Despite housing many of the most vibrant and intense works of modern architecture, Latin America in general and Mexico in particular are little known in Anglo scholarly literature on the history of architecture. Kathryn O'Rourke's Modern Architecture in Mexico City is an important step in bridging this gap. Well researched, well written, and carefully organized, the book presents a fresh perspective on Mexico City's modern accomplishments for English-speaking readers.

Starting with the entanglement of painting and photography at the dawn of modern architecture in Mexico, O'Rourke presents the idea of mestizaje as a driving force at that time, but does not problematize it enough. Discussions of mestizaje are common in the literature about Mexico (written by Anglo scholars but also by Mexicans themselves) but rarely present in the discussion of modernism in the USA or Australia where people of European descent also controls land previously occupied by indigenous societies. Similarly, in Europe itself, nobody mentions that Italians are the result of mestizaje between Romans, Greeks and Northern Europeans. More broadly, O'Rourke fails to problematize national identity. The preoccupation with national identity was an important drive in Frank Lloyd Wright's work around the same time (e.g., Usonian houses) but never analyzed through the same lenses that dominate scholarship on Mexico.

The following chapter does a much better job by diving into the discussion of one building, avoiding the paradoxes mentioned above. The fact that this structure— the Ministry of Health headquarters, designed by Carlos Obregon Santacilia between 1925 and 1929—is barely mentioned by the canonical texts on Mexican Modern Architecture (in English and in Spanish) makes it even better. Nevertheless, O'Rourke is again limited by her Anglocentric perspective when she insists that in Mexico "the issues of standardization and mass production exerted neither the practical nor the psychological influence that they did in Europe and the United States" (75). As reminded by Arturo Escobar, we should know by now that modernization paths were many, all of them incomplete and all of them accelerators of inequalities, whether in Mexico, in New England, or in Germany for that matter. Architectural historians need to be more careful when discussing social histories and the impact of technologies and spatial concepts in the broader construction industry sector.

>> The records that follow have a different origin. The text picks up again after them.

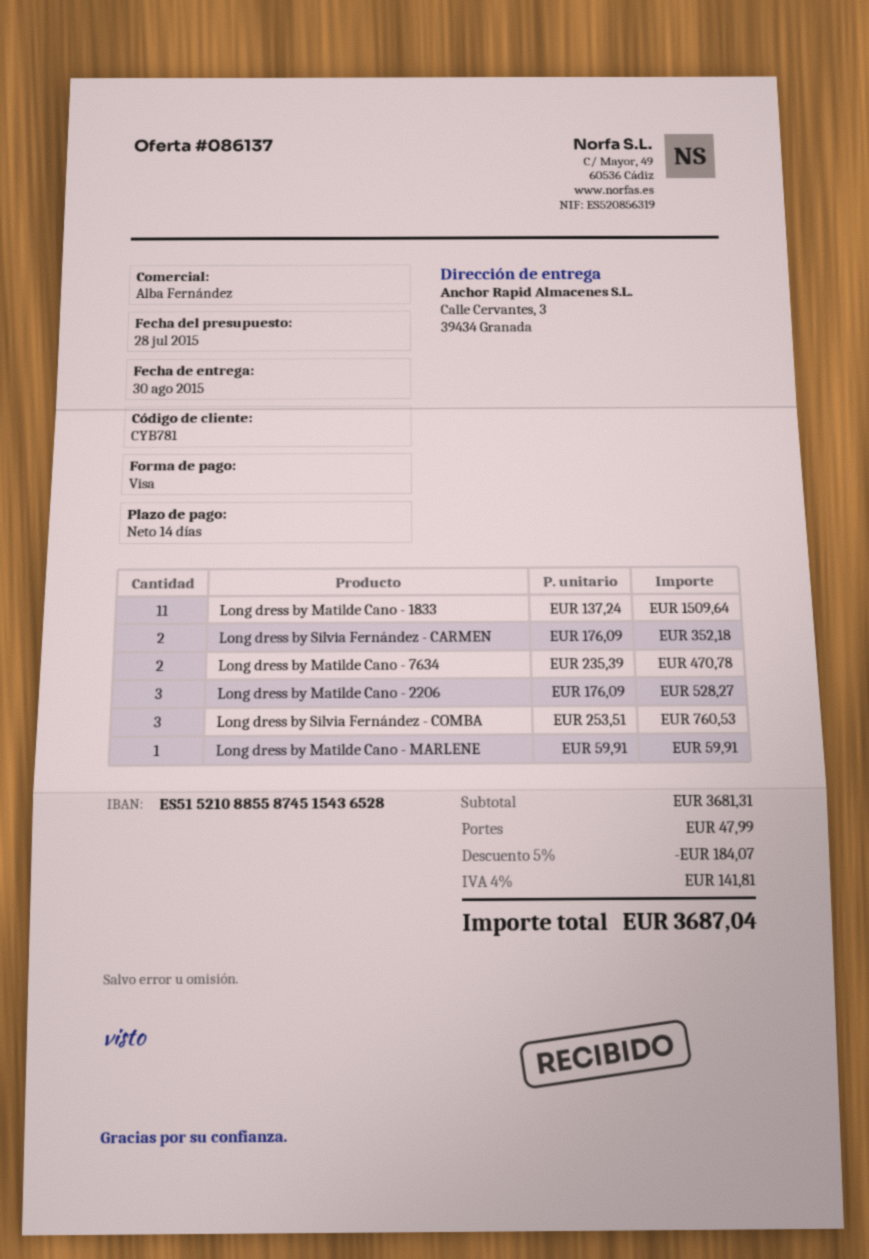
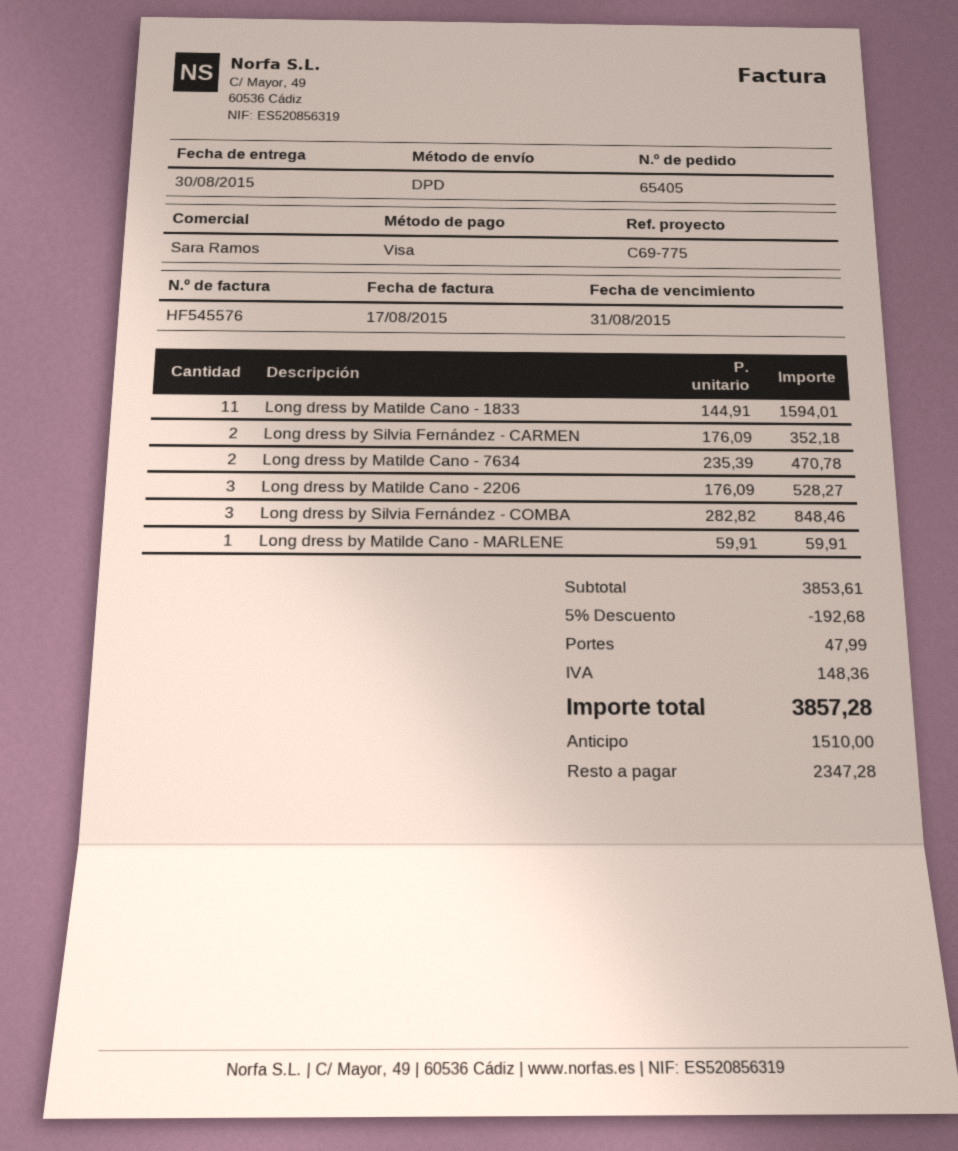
sales rep: Alba Fernández -> Sara Ramos
Long dress by Matilde Cano - 1833: 11 x 137.24 = 1509.64 -> 11 x 144.91 = 1594.01
Long dress by Silvia Fernández - COMBA: 3 x 253.51 = 760.53 -> 3 x 282.82 = 848.46
subtotal: 3681.31 -> 3853.61
discount: 5% = 184.07 -> 5% = 192.68
tax: 141.81 -> 148.36
total: 3687.04 -> 3857.28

That works as a good preamble for the best part of the book, the third chapter discussing the Venustiano Carranza Recreation and Athletic Center for [End Page 969] Workers. Carranza himself needs to be better known by Latin Americanists in general but the sports complex designed by Juan Segura is a historical jewel rescued by O'Rourke. Here we have it all: an unknown architect designing a significant building that was extremely modern in the sense that it housed a new program (sports center), for new clients (workers), built with new materials (reinforced concrete). O'Rourke is at her best when she stated that Segura's works "resist easy categorization, and in their classicism and restrained, abstract approach to ornament, in some aspects resemble the modern buildings in the United States of the 1920s and early 1930s" (138). I can't help but point out that Anglo architectural historians fall too easily into the "exoticization" trap, looking to Mexico as a different place and never as something similar. By rescuing Juan Segura's athletic park, O'Rourke made a significant contribution to the understanding of the similarities among modernizing experiences in the Americas.

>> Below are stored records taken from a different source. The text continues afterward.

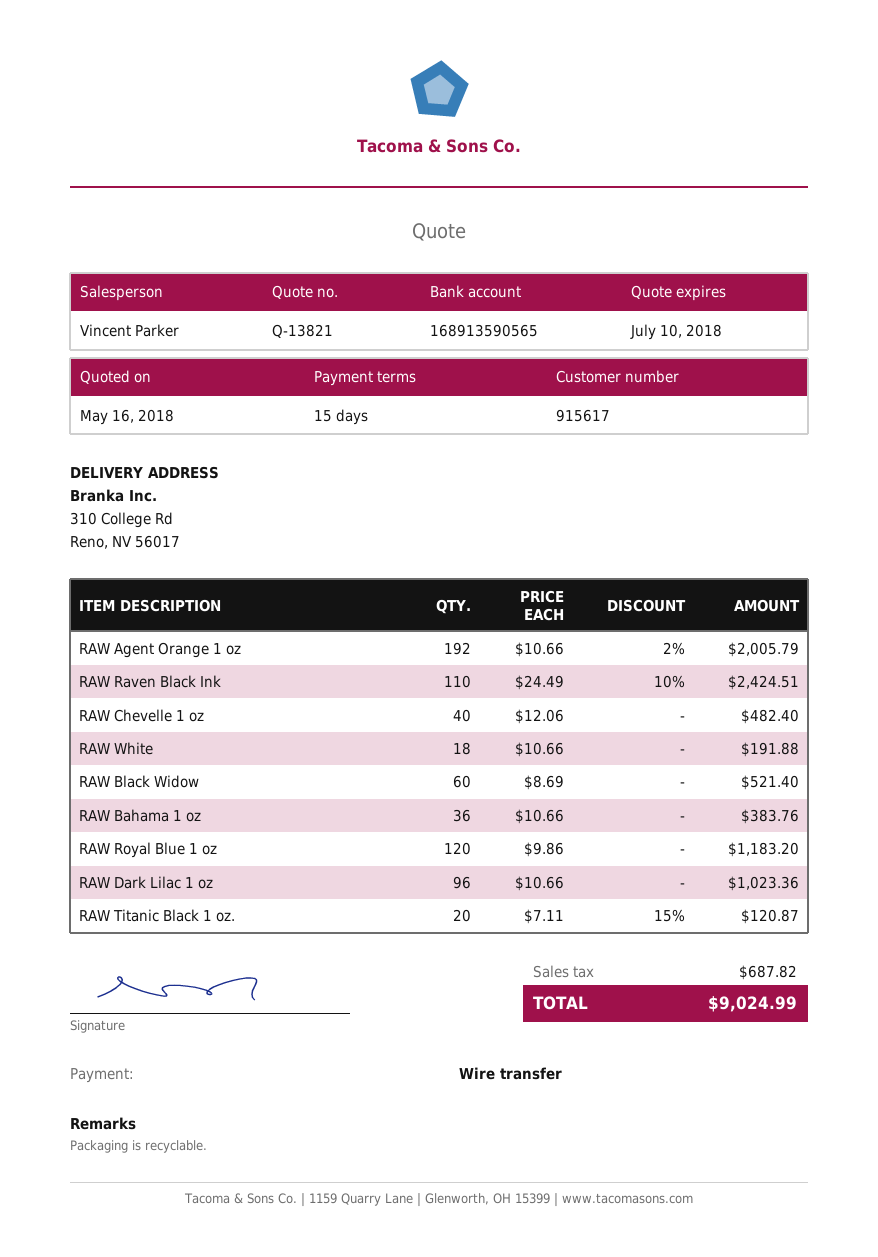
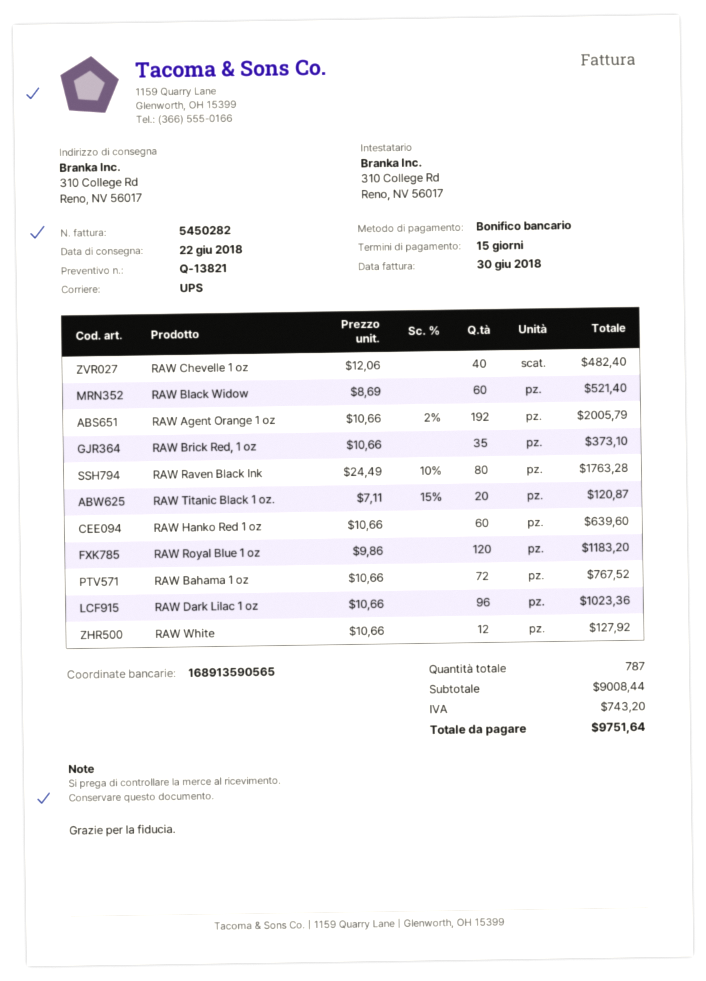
RAW Raven Black Ink: 110 x 24.49 - 10% = 2424.51 -> 80 x 24.49 - 10% = 1763.28
RAW White: 18 x 10.66 = 191.88 -> 12 x 10.66 = 127.92
RAW Bahama 1 oz: 36 x 10.66 = 383.76 -> 72 x 10.66 = 767.52
RAW Brick Red, 1 oz: none -> 35 x 10.66 = 373.10
RAW Hanko Red 1 oz: none -> 60 x 10.66 = 639.60
tax: 687.82 -> 743.20
total: 9024.99 -> 9751.64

Chapter 4 provides a nuanced analysis of Juan O'Gorman, a central albeit complex figure in Mexican modern art and architecture. He had astounding success as a rationalist architect before abandoning this craft to dedicate himself to the plastic arts, being the author of many important public murals, the most famous being the UNAM library building. The UNAM campus is the subject of the following chapter, with O'Rourke correctly pointing to the design of the...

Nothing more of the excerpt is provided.